获取 URL 的最终/定时渲染
我正在寻找一种方法,给出一个 URL,在 JavaScript 运行后获取网页的源代码。 例如:
我有一个带有 . 加载页面时,一些 JavaScript 会填充 div。 通过浏览器查看页面的源代码不会提供 div 内的信息。
据我所知,为了让浏览器渲染页面,div 必须填充 (X|D)HTML,这意味着渲染后页面的源仍然只是嵌套标记,所以理论上应该有是页面源代码的“最终”版本。
我考虑过使用像 WebKit 或 Gecko 这样的渲染引擎,并以某种方式调整它们来做到这一点,但这是一项相当大的任务,我真的不想重复已经完成的事情。 有谁知道执行此任务的方法。
问候。
更新:我的目标是使用 Selenium (如已接受答案的评论中提到的)在几个页面上自动执行此操作。 我的项目是一个网络蜘蛛,根据设计,它需要定位许多页面,在这些页面中,我想要访问的内容只有在 JavaScript 填充所有内容之后才可用。
I am looking for a way to, give a URL, get the source of a webpage back after the JavaScript has been run on it. For example:
I have a webpage with a .
On loading the page, some JavaScript populates the div.
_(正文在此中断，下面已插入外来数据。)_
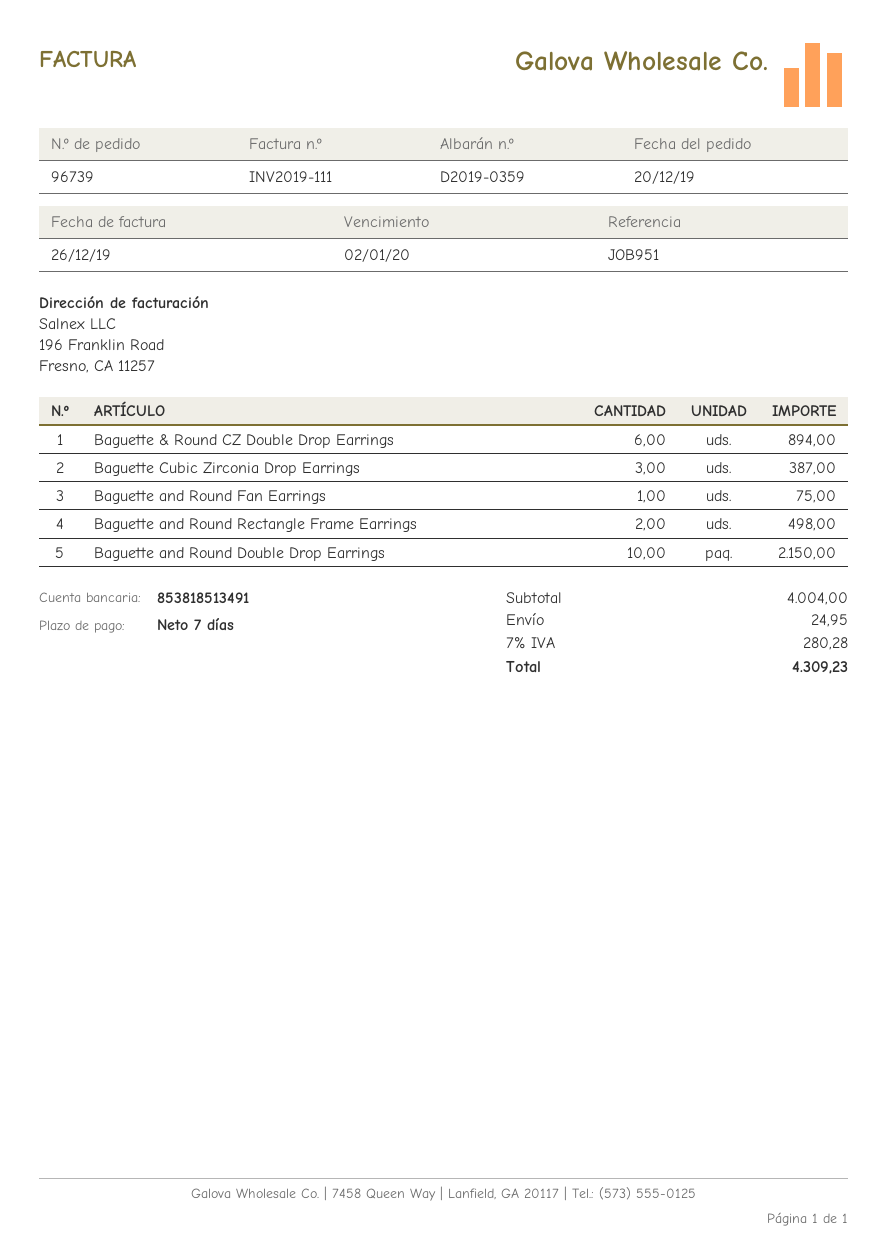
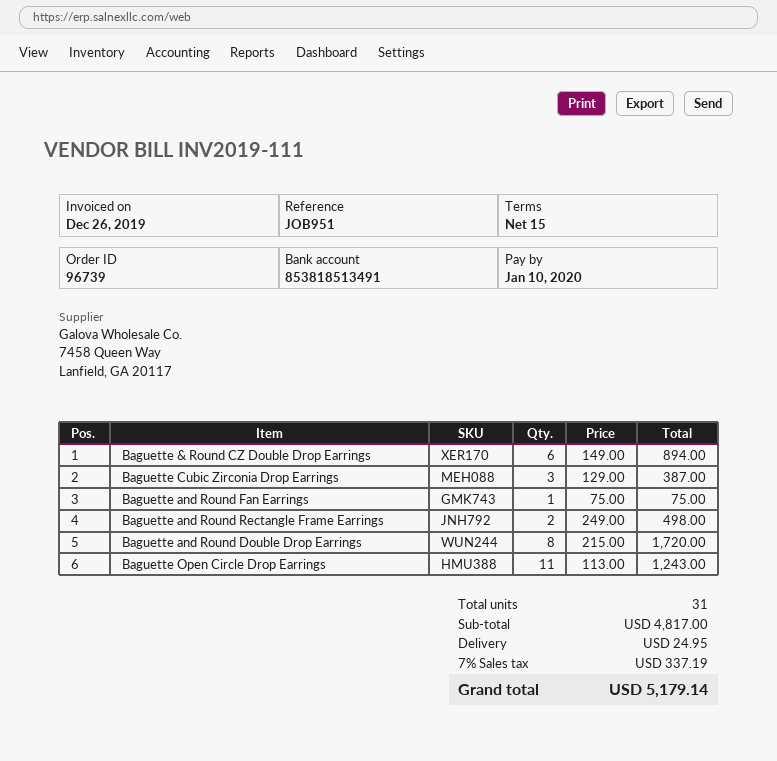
payment terms: 7 days -> 15 days
due date: 2020-01-02 -> 2020-01-10
Baguette and Round Double Drop Earrings: 10 for 2150.00 -> 8 for 1720.00
Baguette Open Circle Drop Earrings: none -> 11 for 1243.00
subtotal: 4004.00 -> 4817.00
tax: 7% = 280.28 -> 7% = 337.19
total: 4309.23 -> 5179.14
Viewing the source of the page through a browser will not give the information which is within the div.
As far as I know, in order for the browser to render the page the div must have been filled with (X|D)HTML which would mean that the source of the page after being rendered is still just nested markup, so theoretically there should be a "final" version of the page source.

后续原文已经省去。